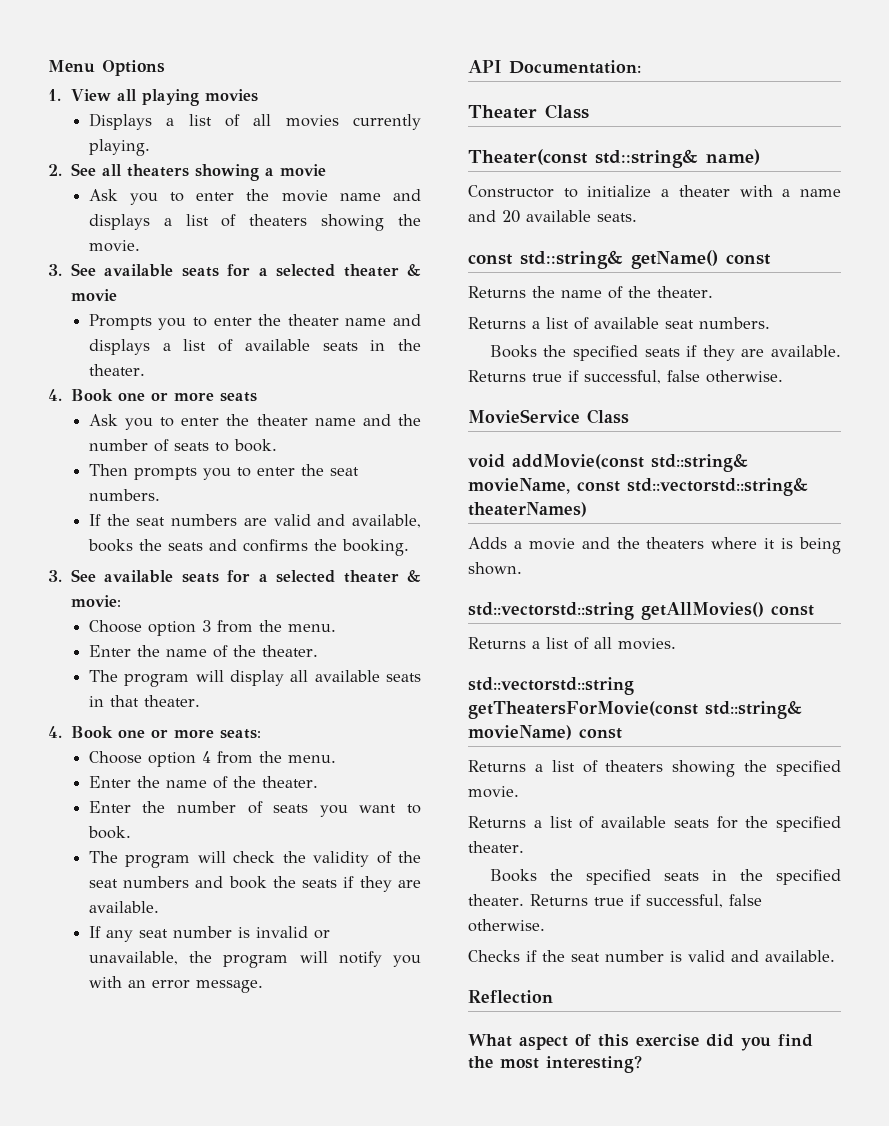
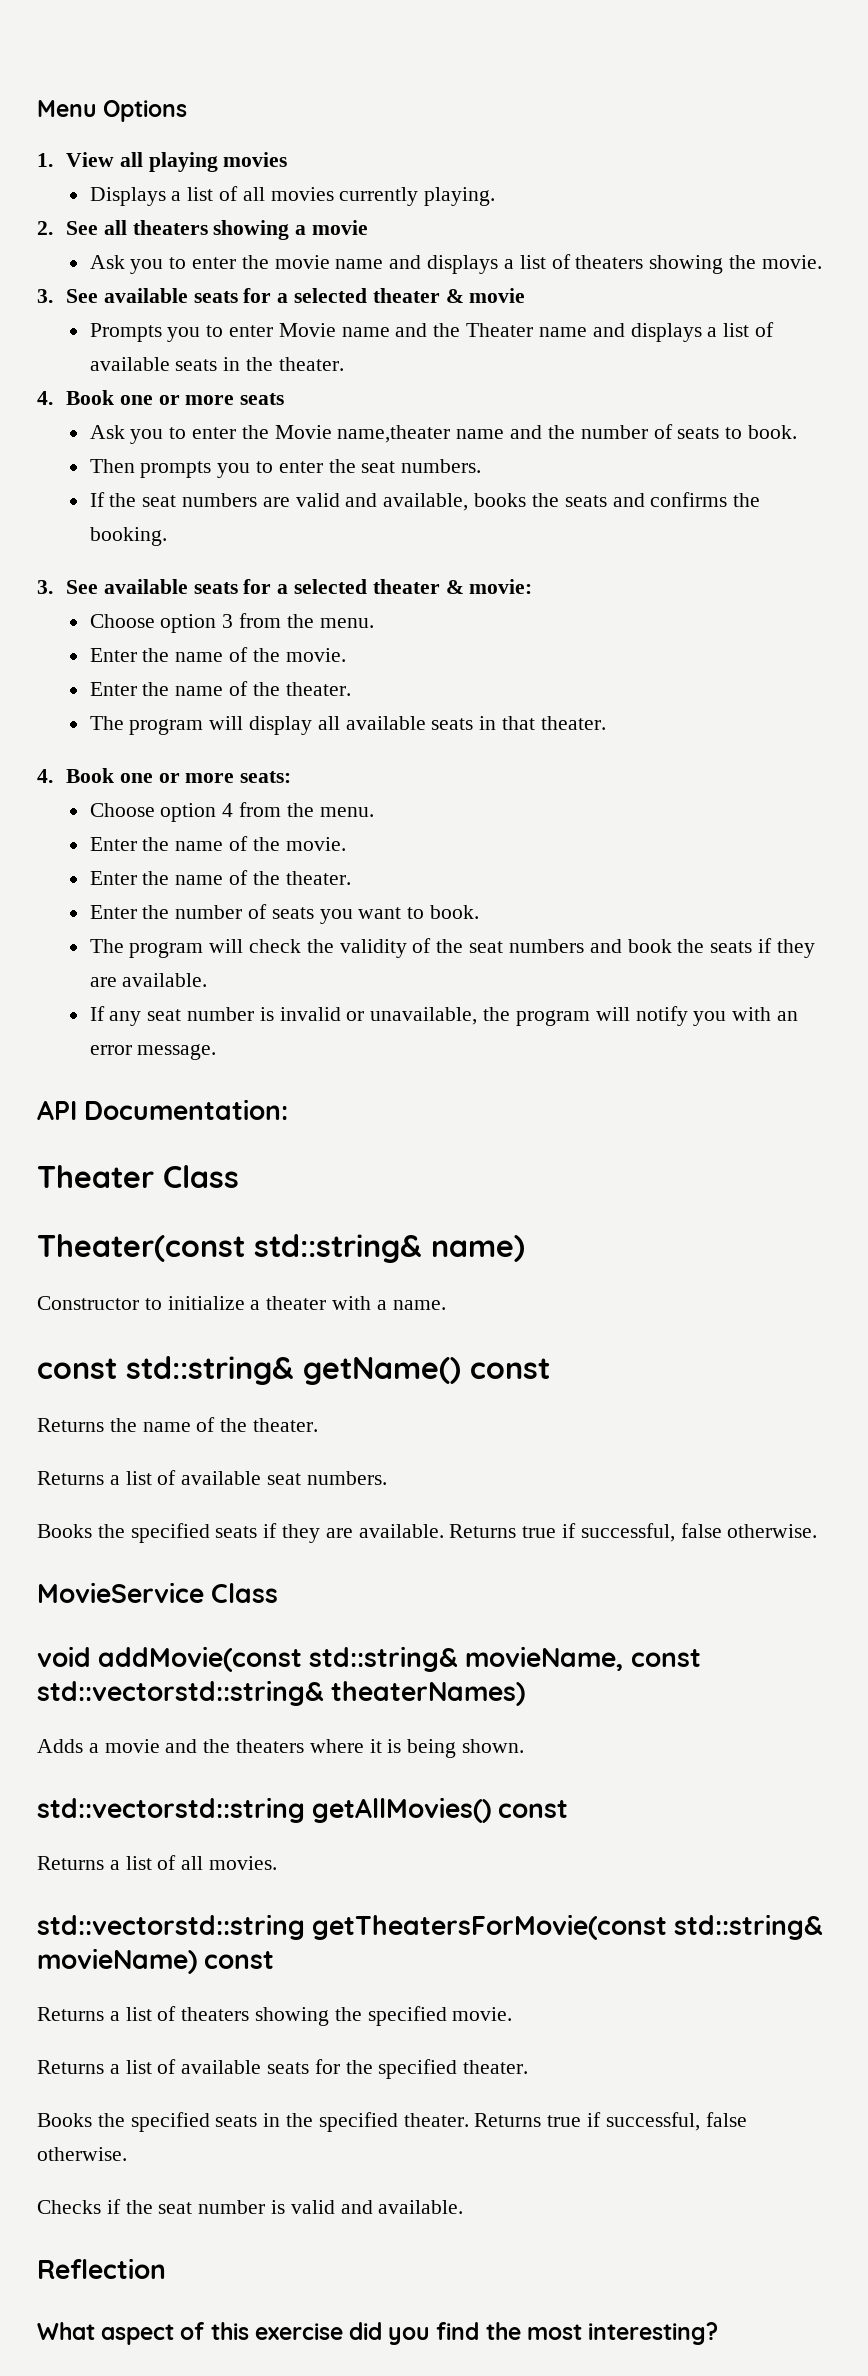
- Prompts you to enter the theater name and displays a list of available seats in the theater.
+ Prompts you to enter Movie name and the Theater name and displays a list of available seats in the theater.
- Ask you to enter the theater name and the number of seats to book.
+ Ask you to enter the Movie name,theater name and the number of seats to book.
  Choose option 3 from the menu.
+ Enter the name of the movie.
  Choose option 4 from the menu.
+ Enter the name of the movie.
- Constructor to initialize a theater with a name and 20 available seats.
+ Constructor to initialize a theater with a name.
::::::::::
# PROBLEM REQUIREMENTS
Generate a word-for-word copy of the preceding records, excluding all pictures.

# PROBLEM SOLUTION
- Prompts you to enter the theater name and displays a list of available seats in the theater.
+ Prompts you to enter Movie name and the Theater name and displays a list of available seats in the theater.
- Ask you to enter the theater name and the number of seats to book.
+ Ask you to enter the Movie name,theater name and the number of seats to book.
  Choose option 3 from the menu.
+ Enter the name of the movie.
  Choose option 4 from the menu.
+ Enter the name of the movie.
- Constructor to initialize a theater with a name and 20 available seats.
+ Constructor to initialize a theater with a name.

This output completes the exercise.